I stared, stunned. “Did…did Xavier say that?”
“Does it matter? Does that make it not true?”
I wanted to tell him everything I did for Xavier, his résumés for years, ran his events, bought every piece of furniture in his office, but the words stalled on my tongue.
Was that why Xavier stayed with me?
I was a means to an end? Was our relationship transaction-based, and I never caught on? I swallowed but the knot in my throat stopped me.
“June?” Bear’s voice softened. “The gangbang shit is fake.”
My eyes dropped to my textbook. “Yeah.”
“You didn’t steal any receipts from the housing department.”
“Why would I? I bought that stuff on my credit card.”
“You didn’t smash the Clemenza.”
I nodded slowly.
He leaned closer, his eyes on me. “But you know who did.”
I traced my finger along the textbook’s pages.
“Why don’t you tell him?” he urged. “I don’t get you. Why would you go through all of this, why don’t you rip the band-aid off?”
Because my friends did the stupidest thing when they wrecked Xavier’s car, but they did it because they love me.
Even if I didn’t see them often after I holed myself up, those Romans players were still my friends.
My family.
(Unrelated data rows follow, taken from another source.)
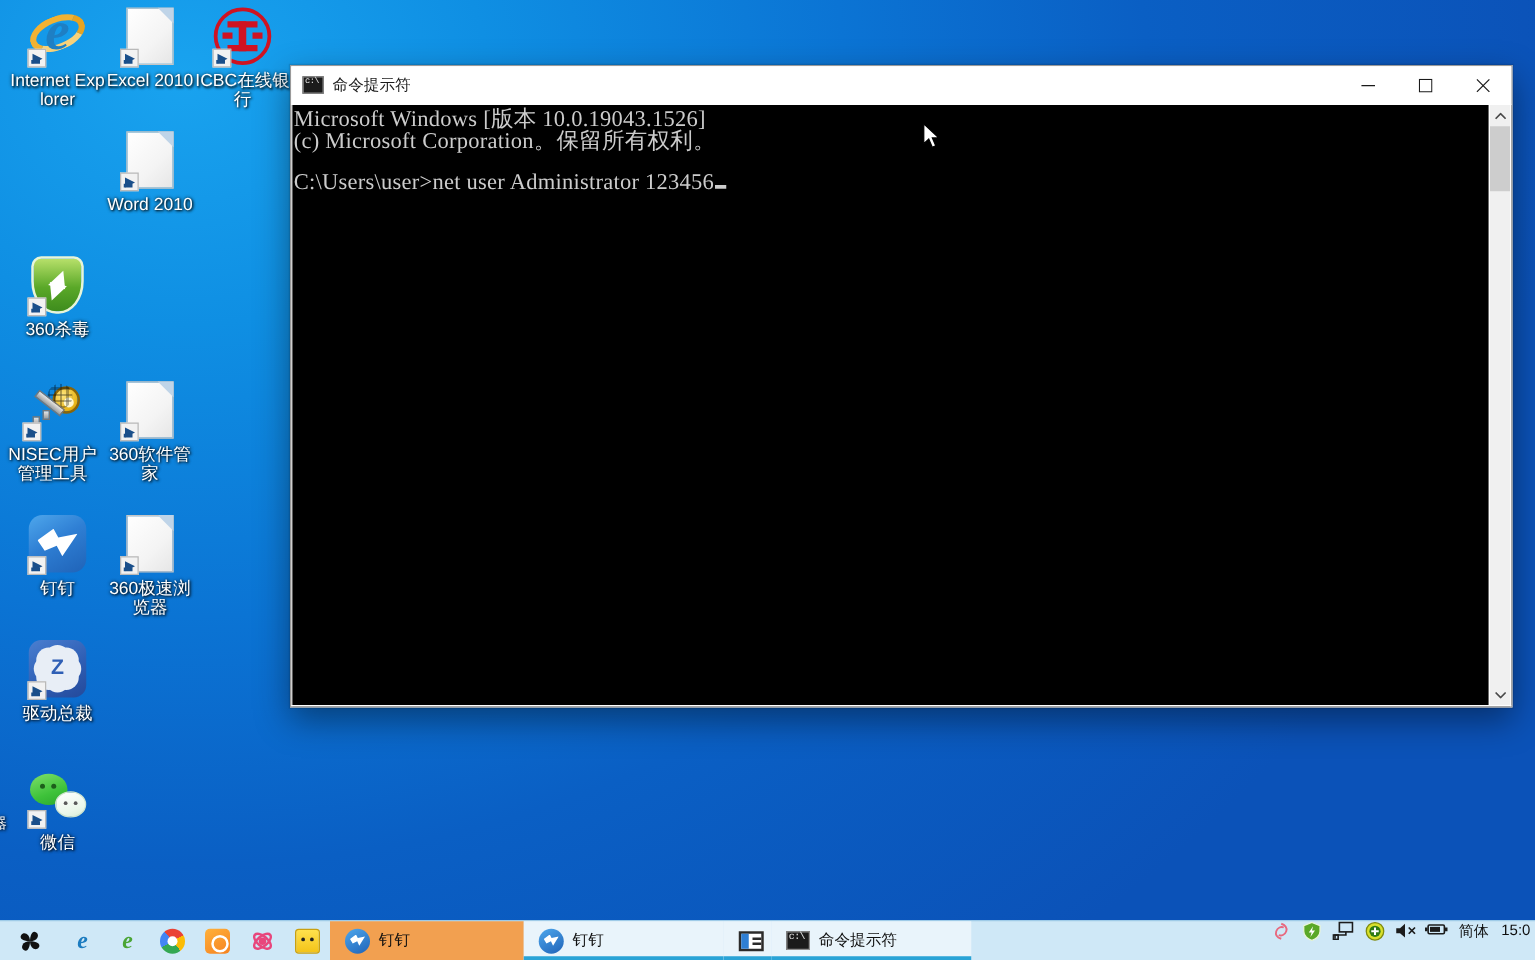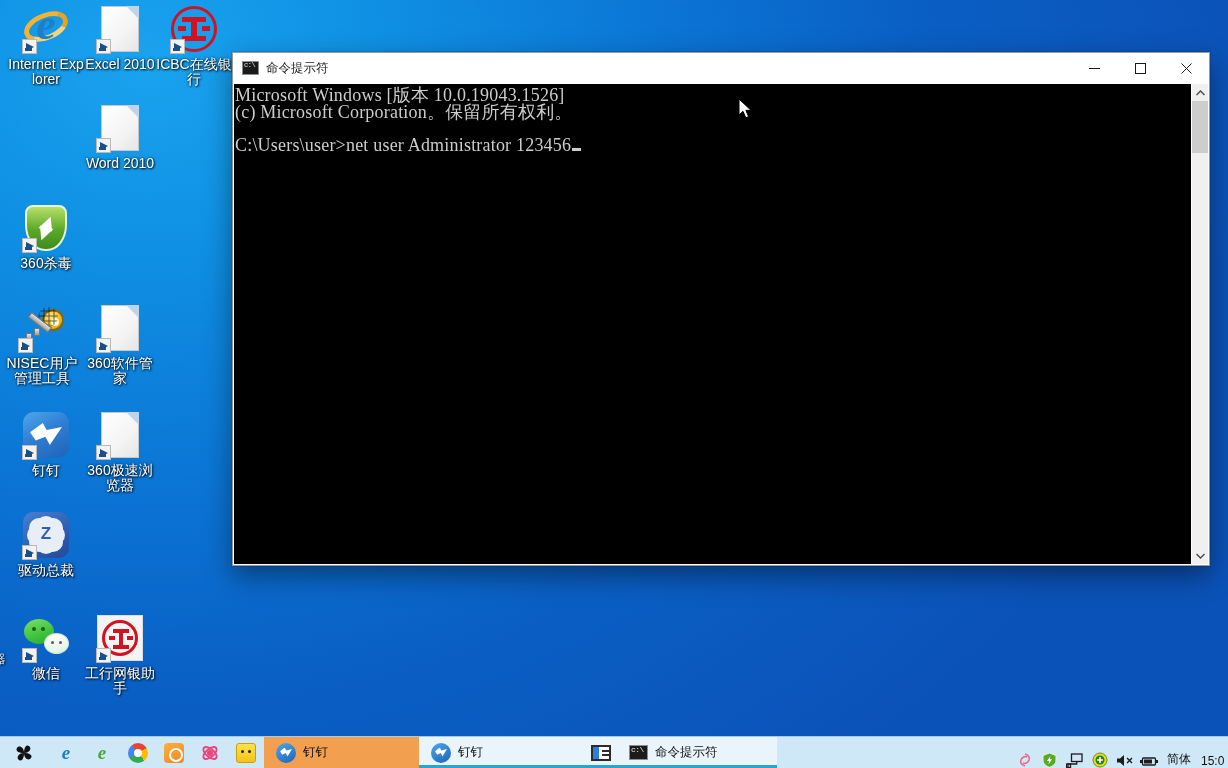--- a/index.html
+++ b/index.html
@@ -690,20 +690,6 @@
         <span class="shortcut"></span>
       </div>
       <div class="label">微信</div>
-    </div>
-    <div class="desk-icon" style="left: 82px; top: 615px;">
-      <div class="glyph">
-        <div class="ic-icbc-sq">
-          <span class="seal"></span>
-          <span class="b1"></span>
-          <span class="b2"></span>
-          <span class="bv"></span>
-          <span class="wl"></span>
-          <span class="wr"></span>
-        </div>
-        <span class="shortcut"></span>
-      </div>
-      <div class="label">工行网银助手</div>
     </div>
   </div>
 <div id="clipped-label">器</div>

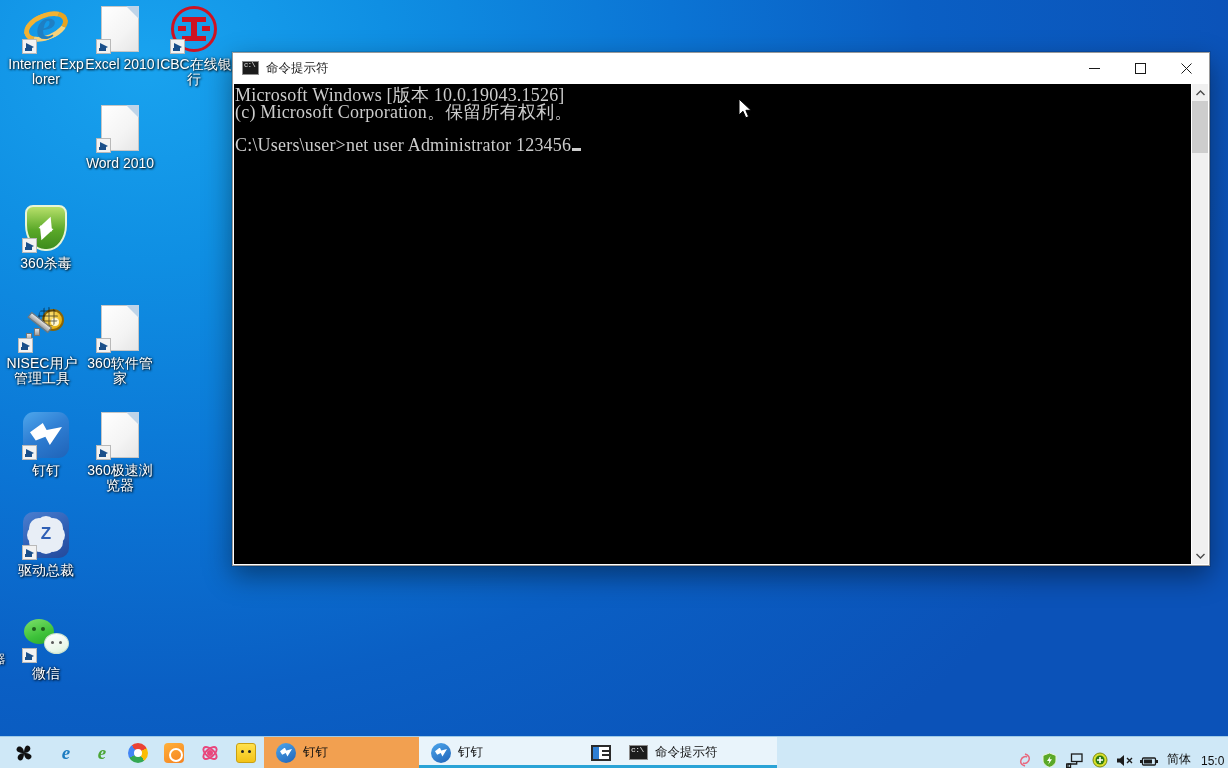--- a/index.html
+++ b/index.html
@@ -481,7 +481,7 @@
   #tray {
     margin-left: auto;
     display: flex;
-    align-items: flex-end;
+    align-items: flex-start;
     flex: 0 0 auto;
     padding-right: 0;
   }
We spent the last few years together and soon, we’d be traveling to Austin on a trip to mark their beginning for summer training.
If I told Xavier, I had no doubt he’d bring it to the university. I didn’t want to think about what my ex would do to them.
“I have no idea if Xavier would even stop,” I told him. “But it doesn’t matter. I’m not giving up my friends. If he wants the names, tell him to hold his breath until he gets them.”